Return the full listing character for character, without its pictures.
Material for this task Block Start
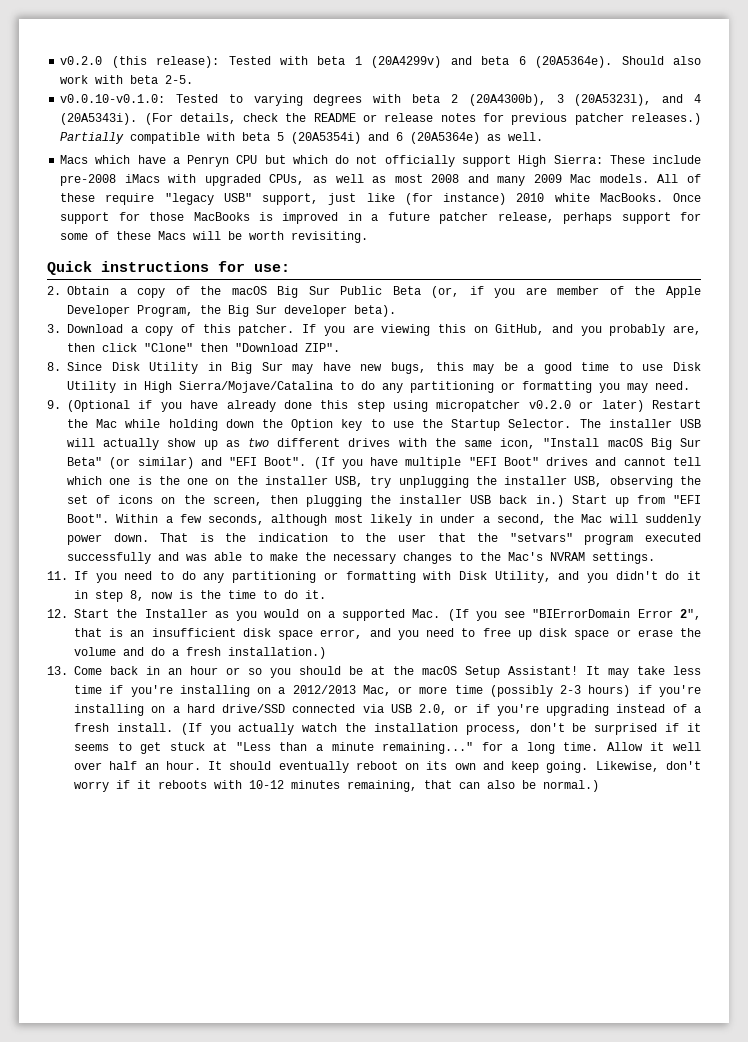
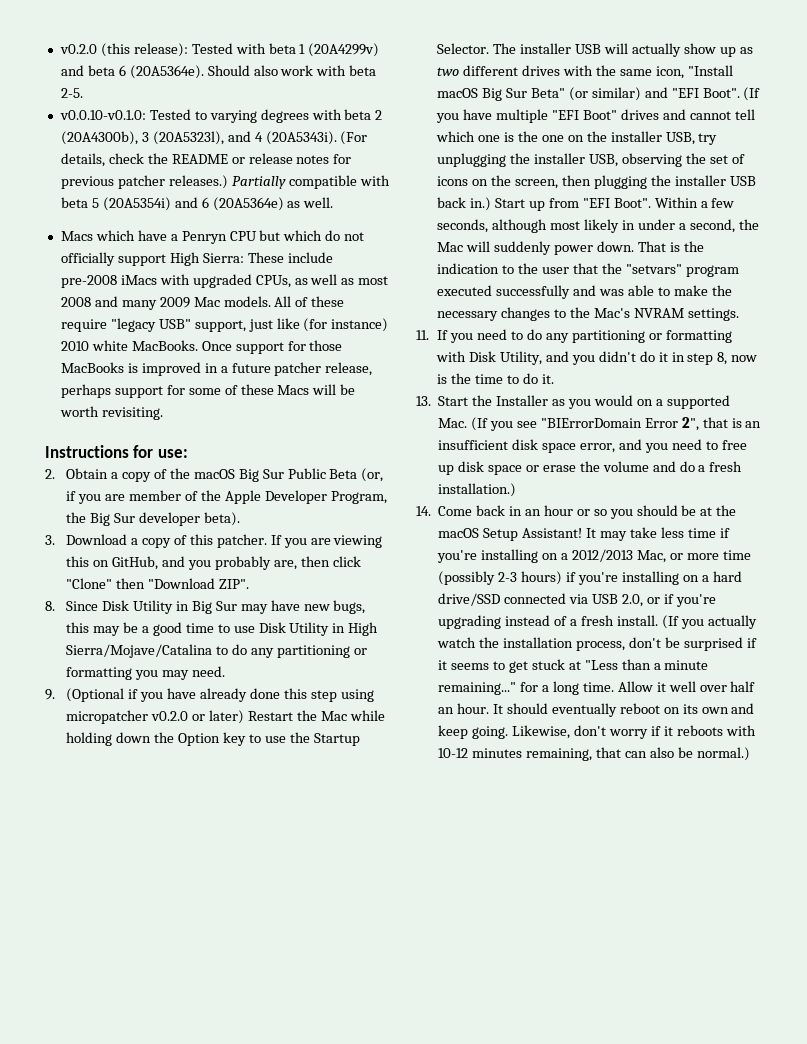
[47,261,209,275] Quick instructions -> [45,445,129,458] Instructions
[47,609,68,618] 12. -> [416,396,431,406] 13.
[47,666,68,675] 13. -> [416,506,431,516] 14.

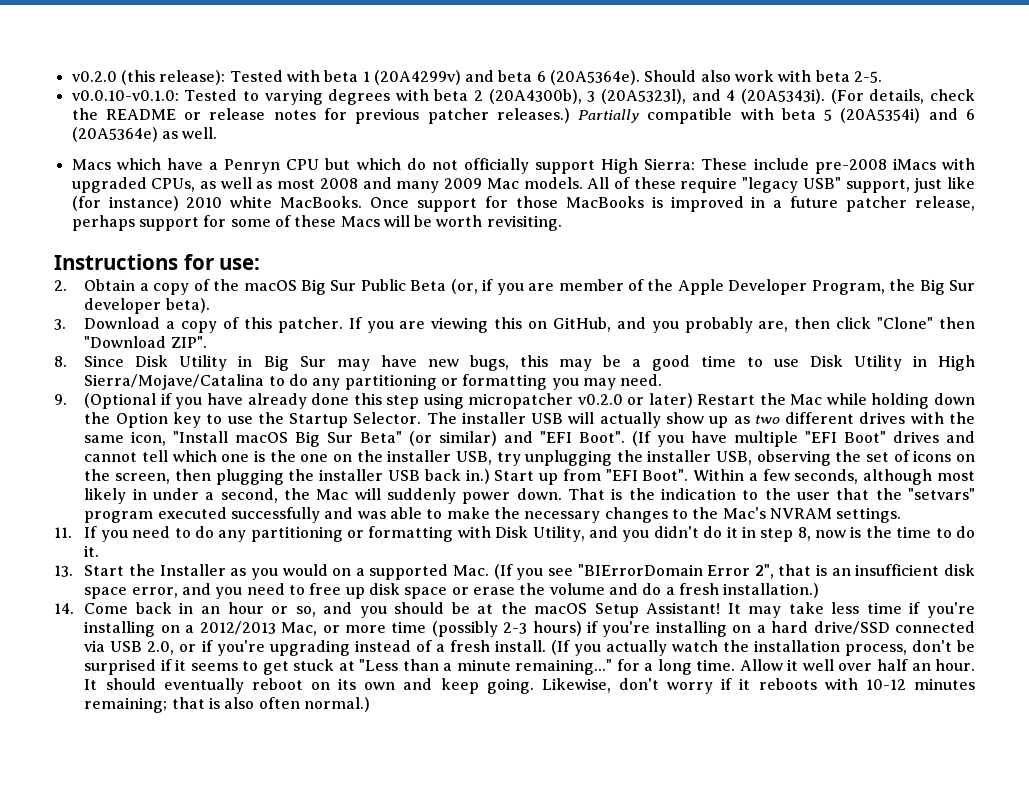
[593,509,607,516] so -> [295,602,353,617] so, and
[526,747,693,761] remaining, that can also be -> [84,697,300,713] remaining; that is also often

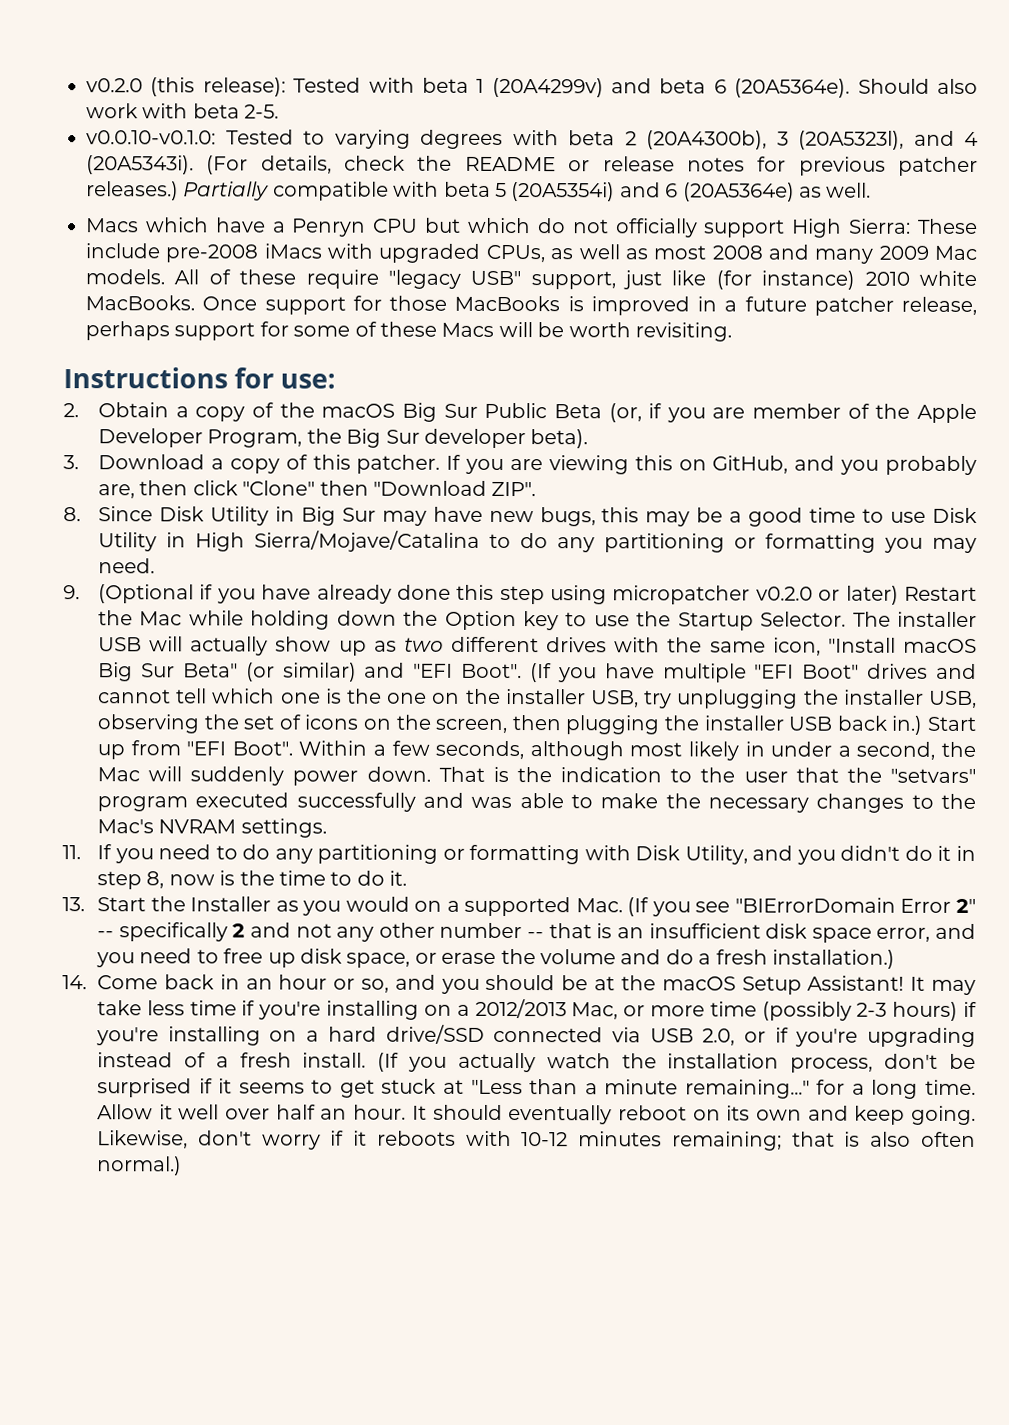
[754,564,774,579] 2", -> [955,898,976,913] [97,922,545,942] 2" -- specifically 2 and not any other number --
[404,587,448,599] space -> [346,952,411,968] space,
Material for this task Block End
**Result for this exercise:**
[47,261,209,275] Quick instructions -> [45,445,129,458] Instructions
[47,609,68,618] 12. -> [416,396,431,406] 13.
[47,666,68,675] 13. -> [416,506,431,516] 14.

[593,509,607,516] so -> [295,602,353,617] so, and
[526,747,693,761] remaining, that can also be -> [84,697,300,713] remaining; that is also often

[754,564,774,579] 2", -> [955,898,976,913] [97,922,545,942] 2" -- specifically 2 and not any other number --
[404,587,448,599] space -> [346,952,411,968] space,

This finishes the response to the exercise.